Indeed, after Cruz won in Wisconsin, odds increased for a contested convention, where delegates vote onsite for their preferred candidate. Winning in that scenario requires a highly coordinated and connected effort, often in concert with party operatives. That’s not a strength of the Trump campaign, which is disliked strongly by many establishment Republicans.
Although the Republican race has been more contentious and headline-grabbing than the Democratic contest so far, things took a sharp turn in recent weeks between Clinton and Sanders.

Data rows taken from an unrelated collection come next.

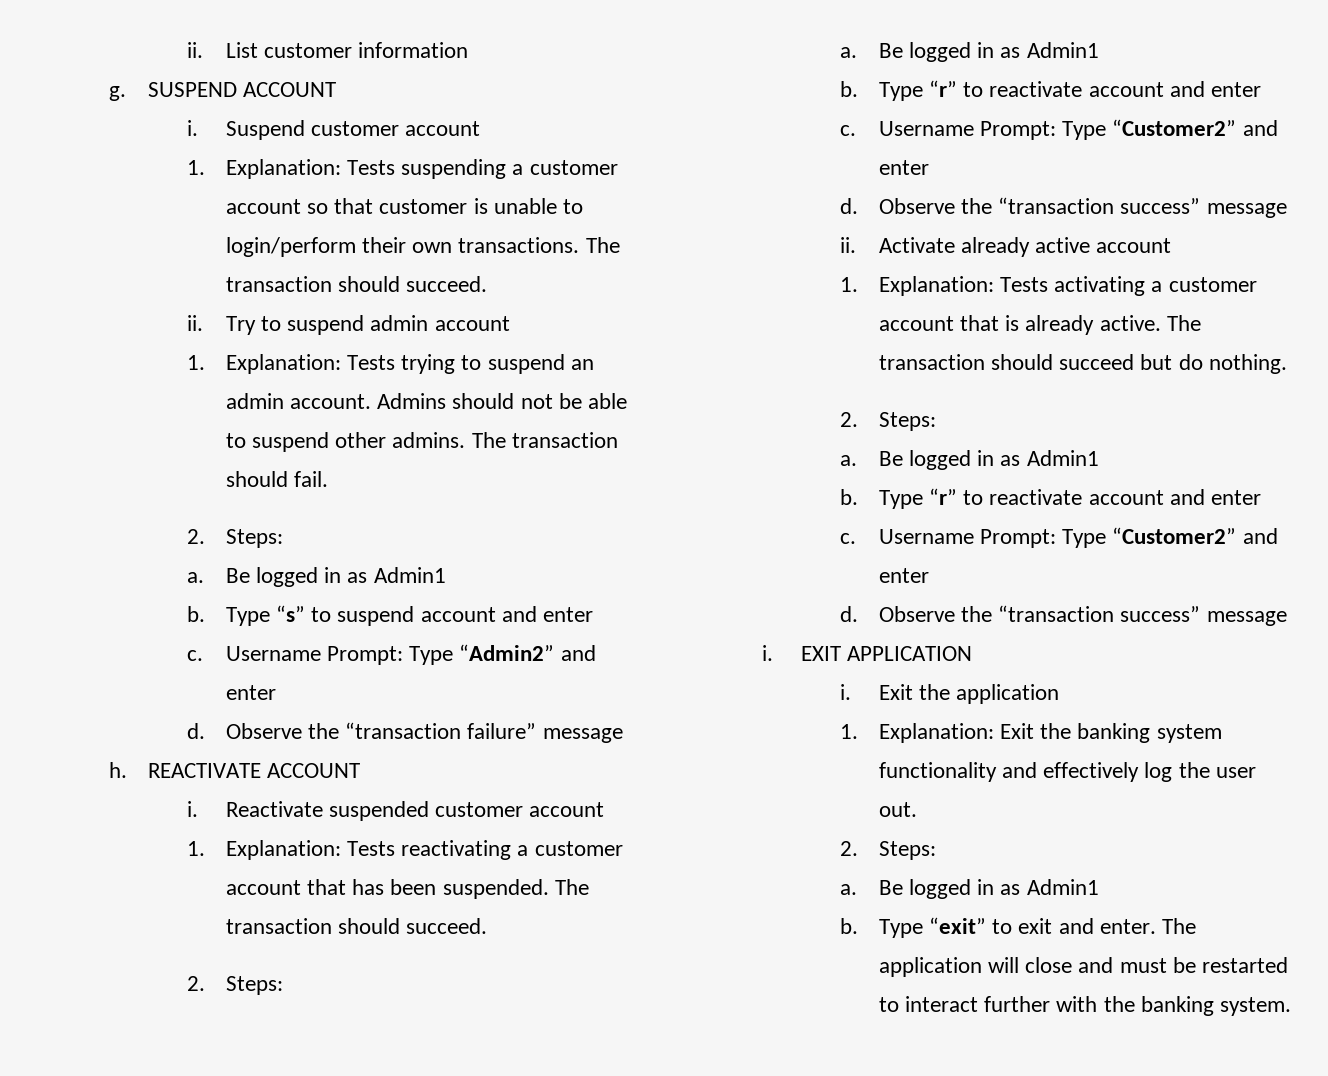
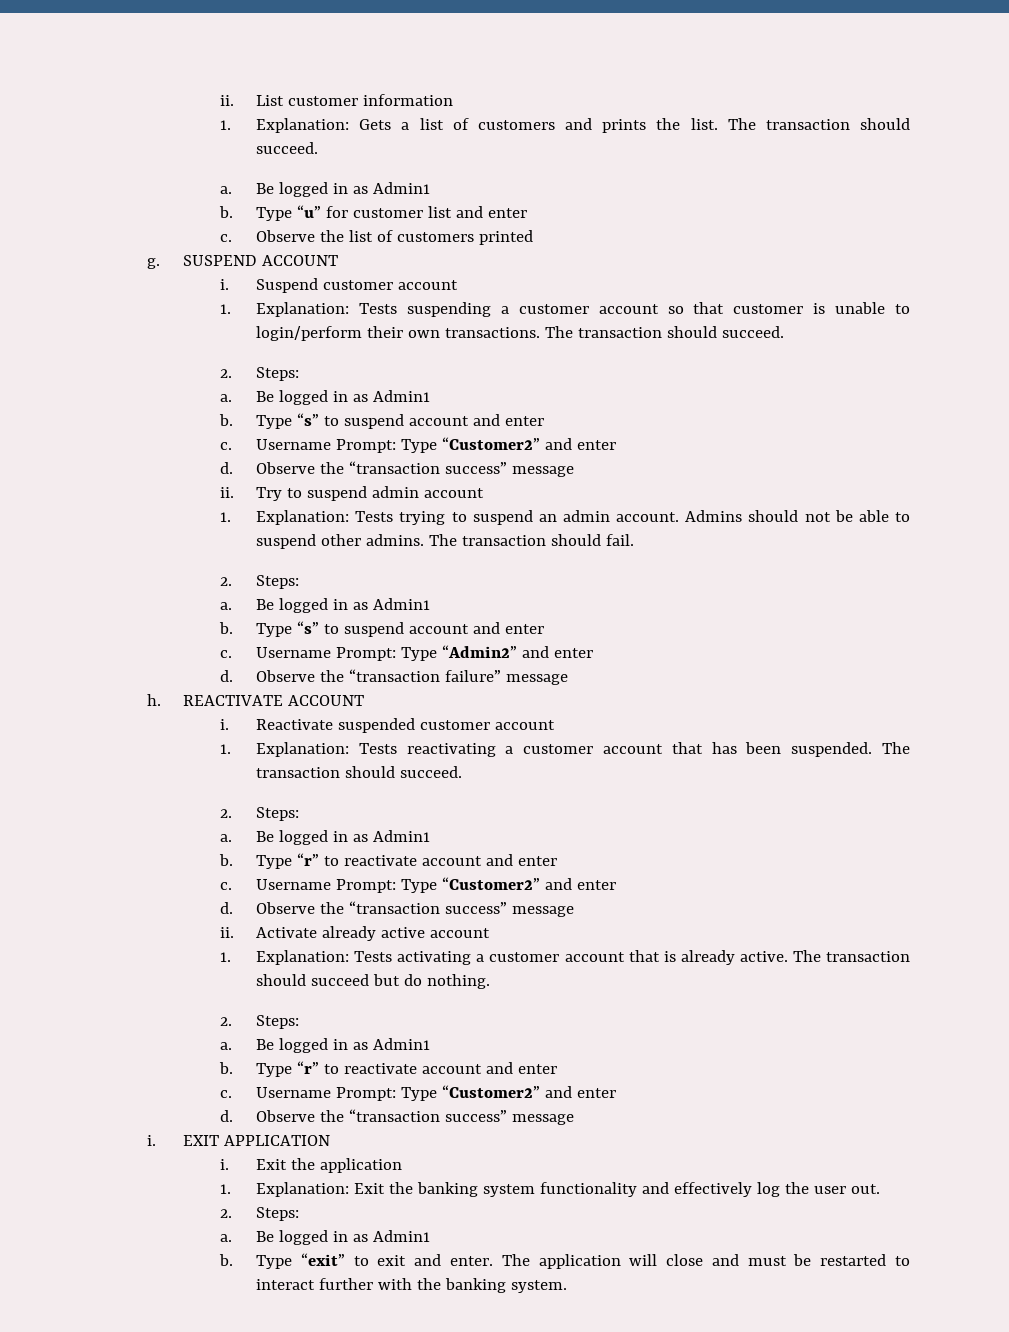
+ 1. Explanation: Gets a list of customers and prints the list. The transaction should succeed.
+ a. Be logged in as Admin1
+ b. Type “u” for customer list and enter
+ c. Observe the list of customers printed
  1. Explanation: Tests suspending a customer account so that customer is unable to login/perform their own transactions. The transaction should succeed.
+ 2. Steps:
+ a. Be logged in as Admin1
+ b. Type “s” to suspend account and enter
+ c. Username Prompt: Type “Customer2” and enter
+ d. Observe the “transaction success” message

Clinton has been more open in her expressions of frustration lately. Sanders told a crowd at Temple University in Philadelphia this week that he doesn’t think Clinton is “qualified” to be president. And Sanders’ campaign manager swiped at Clinton’s ambition as divisive for the Democratic Party during a CNN interview. “Don’t destroy the Democratic Party to satisfy the secretary’s ambitions to become president of the United States,” said Jeff Weaver, Sanders’ campaign manager. “We want to have a party at the end of this that we can unify.”
With a tightening race in New York, look for the heated back-and-forth to continue. As has often been the case this cycle, Clinton held a massive lead in the state for weeks until Sanders chipped away at it. On March 30, Clinton held a 34.5-point lead. Within five days, Sanders cut it to an 11-point lead, according to polling averages.
Momentum, fundraising, enthusiastic crowds — it’s all in Sanders’ favor in the run-up to the New York primary. Sanders has won six of the last Democratic contests, and out-fundraised Clinton for the third month in a row, according to news reports. But, much like the scenario that’s playing out on the Republican side, delegate math is complicating Sanders’ path to the nomination.
Clinton’s early-on and decisive wins — in Texas on Super Tuesday and her five-state sweep on Super Tuesday II, for example — gave her a critical boost of delegates. She has 1,280 delegates to Sanders’ 1,030.
But that margin increases when accounting for superdelegates, which considerably pad Clinton’s lead. Of the 2,383 delegates needed to win the party’s nomination, Clinton has 1,749 total delegates and Sanders has 1,061.
After the New York vote on April 19, another batch of primaries take place in the Northeast on April 26. For Republicans, 172 delegates will be up for grabs that day, while 462 delegates will be in play for Democrats.